Nella fase conclusiva di una stagione partita sotto altri auspici, che vede il Torino concentrato sulla conquista di una salvezza tranquilla, emerge che il presidente Cairo si sta effettivamente muovendo per cedere il club. Secondo le indiscrezioni riportate da una fonte autorevole come il Sole 24 Ore, il dossier sarebbe in mano a un’importante banca americana, che si starebbe muovendo come intermediaria per trovare soggetti interessati sul mercato degli investitori statunitensi.
“Sono disponibile a vendere il club, ma solo a qualcuno più bravo e più ricco di me”, ha detto il patron granata. Il suo impegno, in questo momento, può e deve andare in tale direzione, ovviamente sempre tenendo presente che - finché il club è nelle sue mani - è chiamato a gestirlo nel migliore dei modi su diversi fronti, anche e soprattutto quello relativo al futuro dello stadio Olimpico Grande Torino.
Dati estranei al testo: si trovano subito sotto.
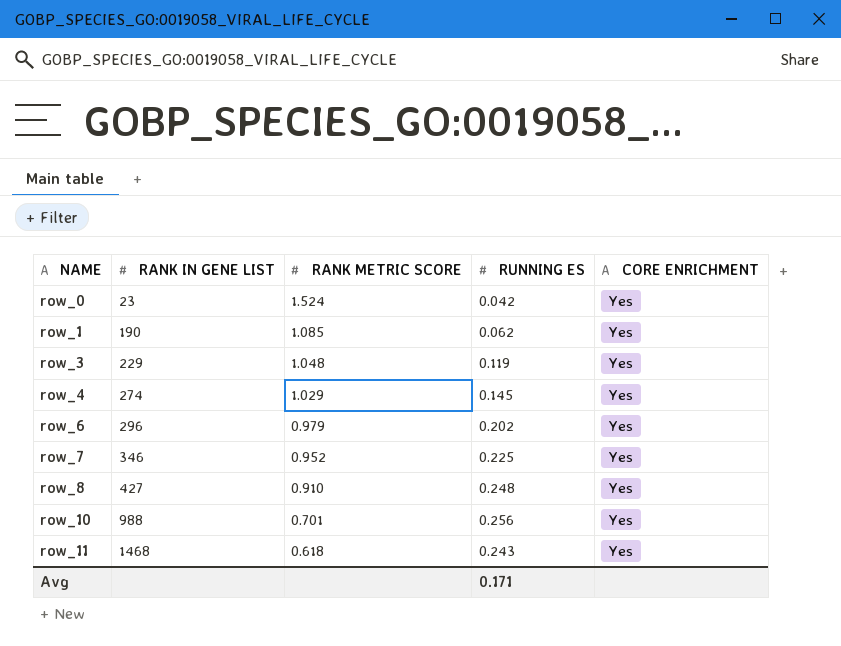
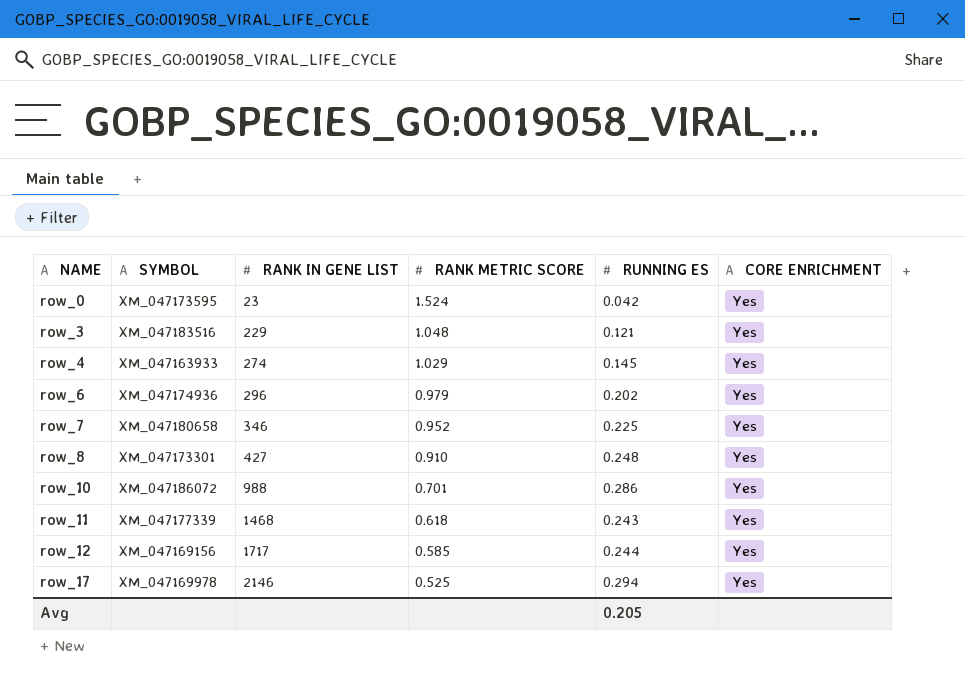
column SYMBOL | position: none -> 2
row row_1: 190 | 1.085 | 0.062 | Yes -> none
row_3 | RUNNING ES: 0.119 -> 0.121
row_10 | RUNNING ES: 0.256 -> 0.286
row row_12: none -> XM_047169156 | 1717 | 0.585 | 0.244 | Yes
row row_17: none -> XM_047169978 | 2146 | 0.525 | 0.294 | Yes
Avg | RUNNING ES: 0.171 -> 0.205

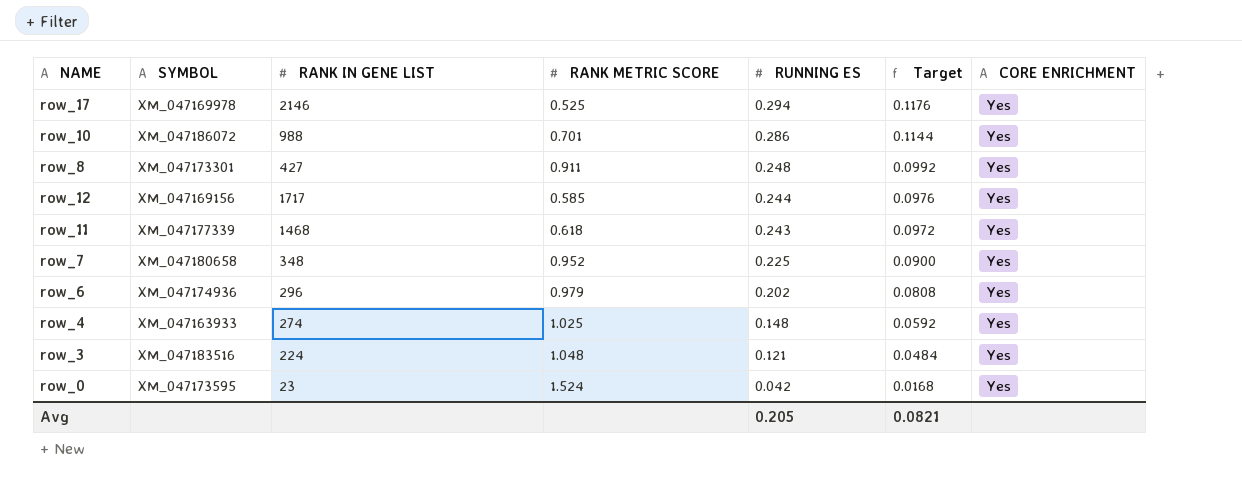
row order: NAME ascending -> RUNNING ES descending
column Target | formula: none -> [RUNNING ES] * 0.4
row_8 | RANK METRIC SCORE: 0.910 -> 0.911
row_7 | RANK IN GENE LIST: 346 -> 348
row_4 | RANK METRIC SCORE: 1.029 -> 1.025
row_4 | RUNNING ES: 0.145 -> 0.148
row_3 | RANK IN GENE LIST: 229 -> 224

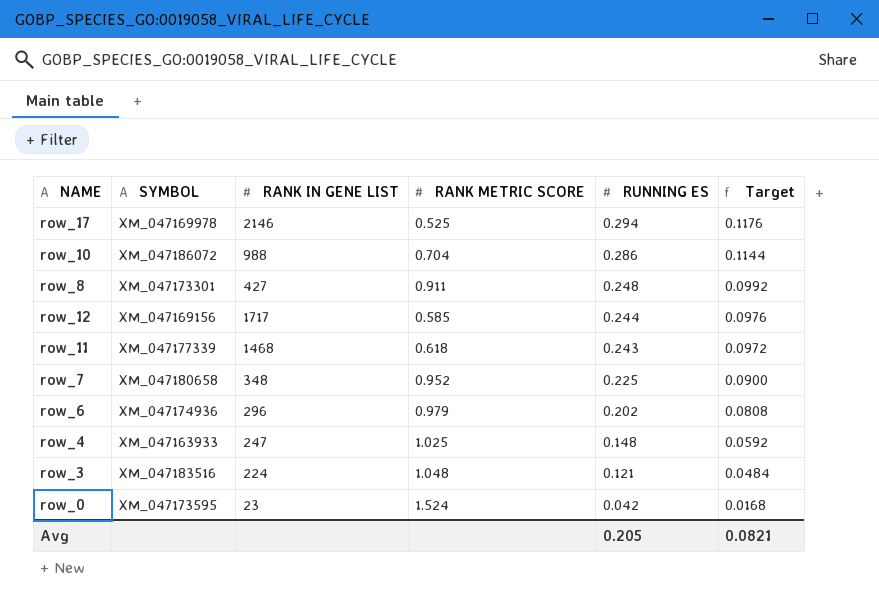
column CORE ENRICHMENT | position: 7 -> none
row_10 | RANK METRIC SCORE: 0.701 -> 0.704
row_4 | RANK IN GENE LIST: 274 -> 247

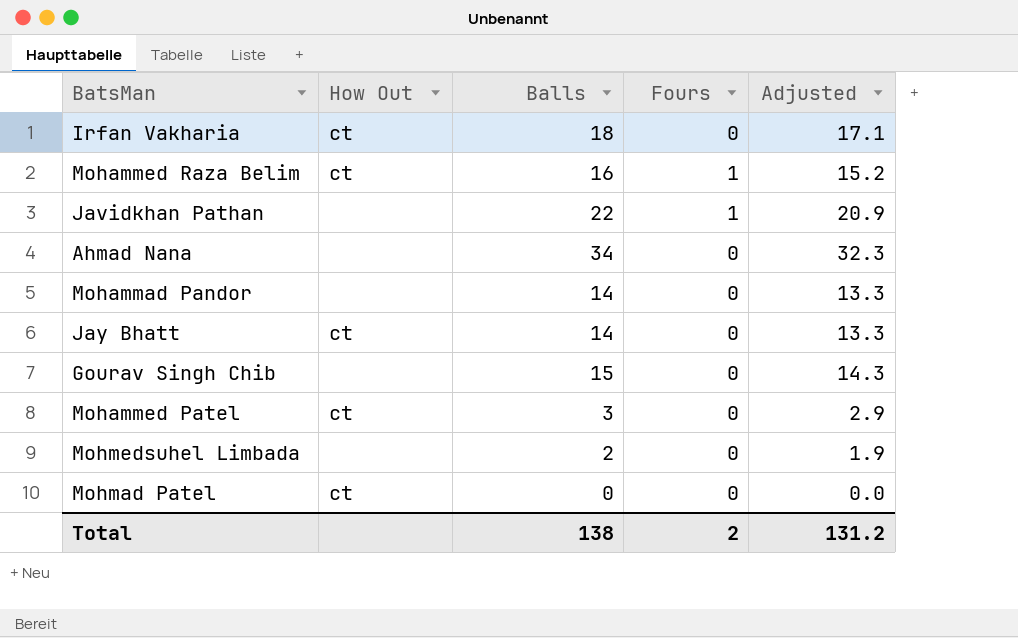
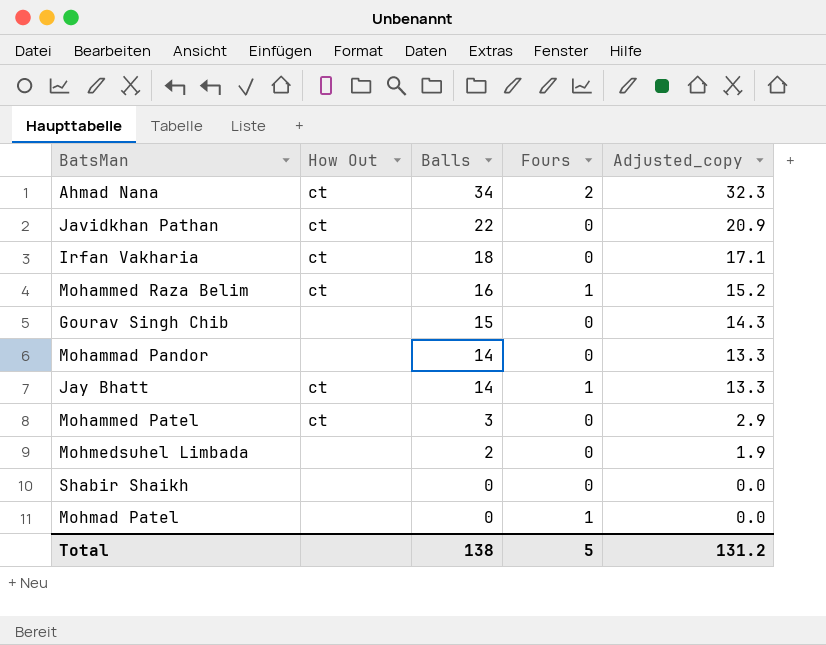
row order: none -> Balls descending
column name: Adjusted -> Adjusted_copy
Ahmad Nana | How Out: none -> ct
Ahmad Nana | Fours: 0 -> 2
Javidkhan Pathan | How Out: none -> ct
Javidkhan Pathan | Fours: 1 -> 0
Jay Bhatt | Fours: 0 -> 1
row Shabir Shaikh: none -> none | 0 | 0 | 0.0
Mohmad Patel | How Out: ct -> none
Mohmad Patel | Fours: 0 -> 1
Total | Fours: 2 -> 5

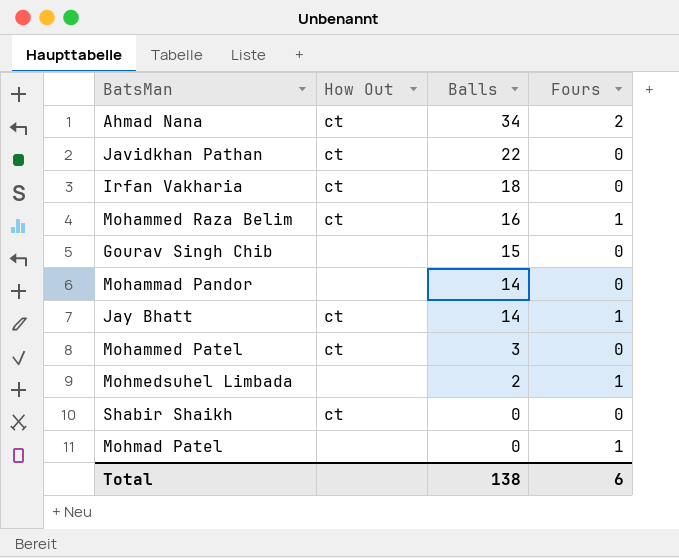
column Adjusted_copy | formula: [Balls] * 0.95 -> none
Mohmedsuhel Limbada | Fours: 0 -> 1
Shabir Shaikh | How Out: none -> ct
Total | Fours: 5 -> 6

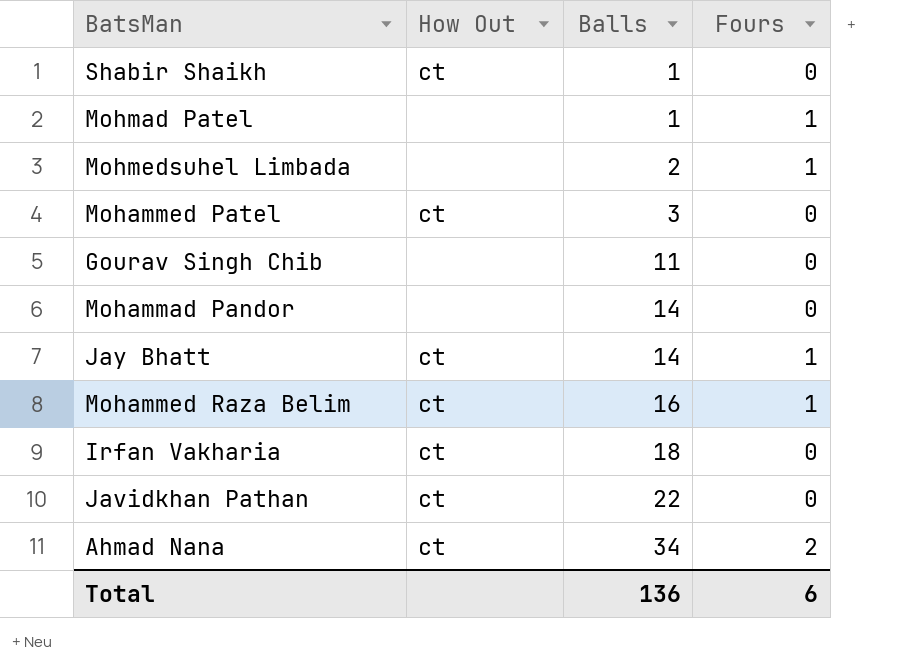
row order: Balls descending -> Balls ascending
Shabir Shaikh | Balls: 0 -> 1
Mohmad Patel | Balls: 0 -> 1
Gourav Singh Chib | Balls: 15 -> 11
Total | Balls: 138 -> 136

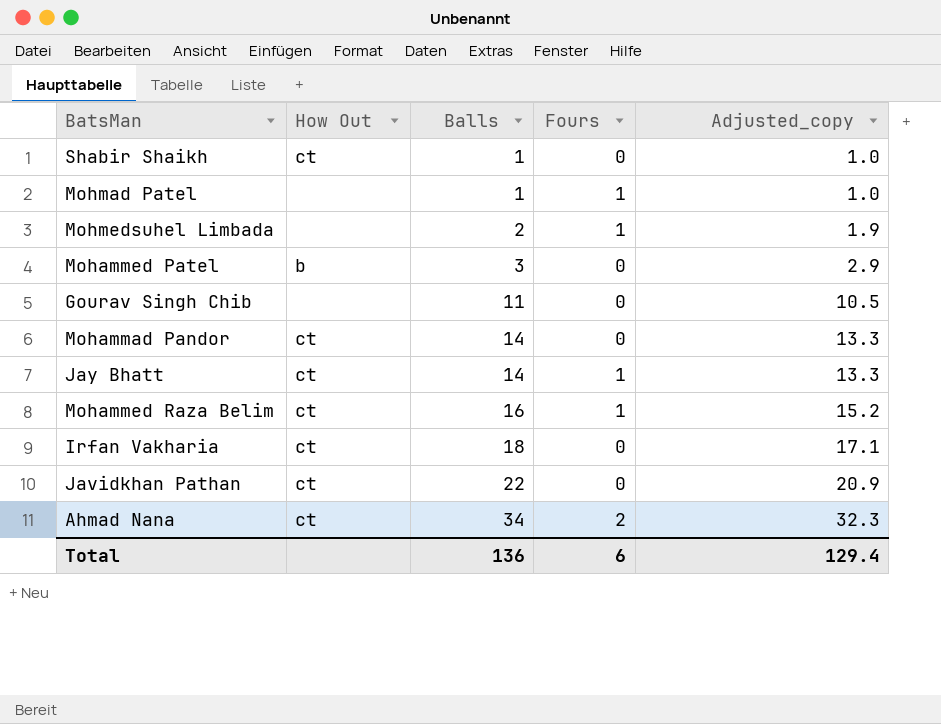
column Adjusted_copy | formula: none -> [Balls] * 0.95
Mohammed Patel | How Out: ct -> b
Mohammad Pandor | How Out: none -> ct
Non che non ci abbia provato, ma la sua gestione è sempre stata zavorrata da scelte strategiche errate e dalla difficoltà ad affidarsi a collaboratori che potessero consigliarlo al meglio. Nel calcio, fino ad oggi, il presidente non ha avuto lo stesso successo raggiunto nelle sue altre attività. Ormai appare chiaro che, con lui, il Torino difficilmente può permettersi di inserirsi nelle prime otto posizioni del campionato italiano. Una dimensione che la piazza non accetta più e il rapporto con la maggior parte della tifoseria, realisticamente, non è ricucibile.
Dopo oltre vent’anni, il grande obiettivo di Cairo dovrebbe quindi essere quello di confezionare la miglior uscita di scena possibile, affidando il club a mani veramente migliori delle sue. Sarebbe un bel colpo per lui, che realizzerebbe una plusvalenza notevolissima avendo rilevato il Torino per una cifra irrisoria, e soprattutto per il futuro della società. Il modo con cui ci si lascia è spesso fondamentale per il bilancio di un rapporto. Vendere va bene, ma chi subentra deve essere all’altezza (quanto accaduto a realtà come Sampdoria o Alessandria è lì a sottolinearlo). Se il patron cedesse il club a una grande realtà, in futuro potrebbe allora essere ricordato come un presidente che ha comunque garantito una stabilità non scontata passando infine la mano a qualcuno in grado di poter dare al Toro un futuro migliore.